[Records supplied]
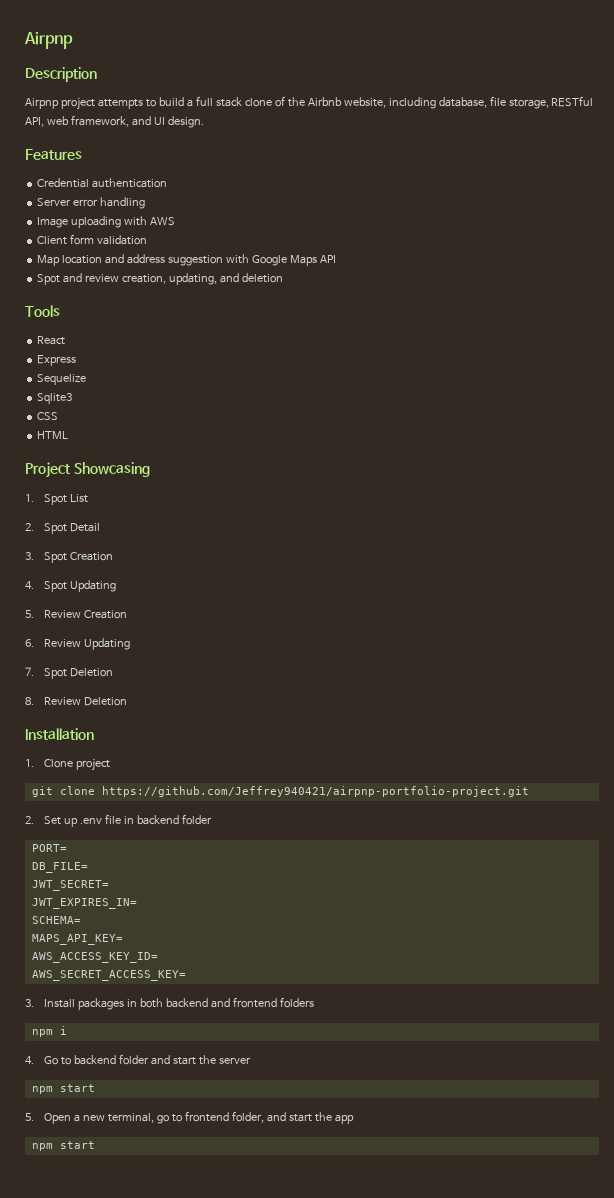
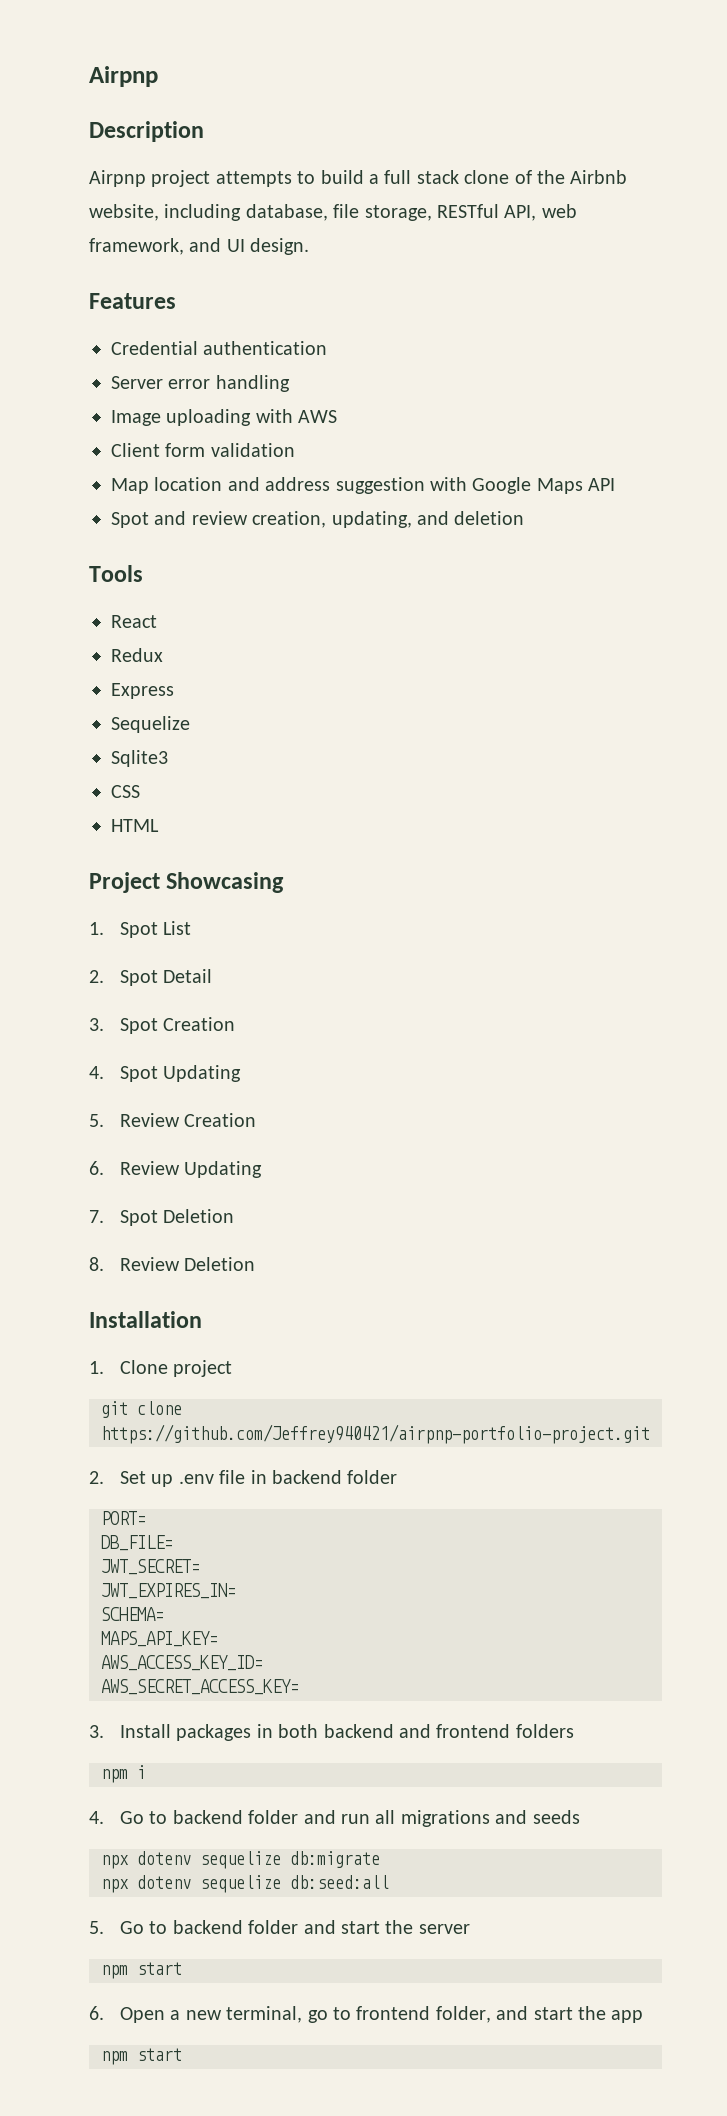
+ Redux
- 4. Go to backend folder and start the server
+ 4. Go to backend folder and run all migrations and seeds
+ npx dotenv sequelize db:migrate
+ npx dotenv sequelize db:seed:all
+ 5. Go to backend folder and start the server
- 5. Open a new terminal, go to frontend folder, and start the app
+ 6. Open a new terminal, go to frontend folder, and start the app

[Exercise]
Return all material verbatim, pictures omitted.

[Result for this task]
+ Redux
- 4. Go to backend folder and start the server
+ 4. Go to backend folder and run all migrations and seeds
+ npx dotenv sequelize db:migrate
+ npx dotenv sequelize db:seed:all
+ 5. Go to backend folder and start the server
- 5. Open a new terminal, go to frontend folder, and start the app
+ 6. Open a new terminal, go to frontend folder, and start the app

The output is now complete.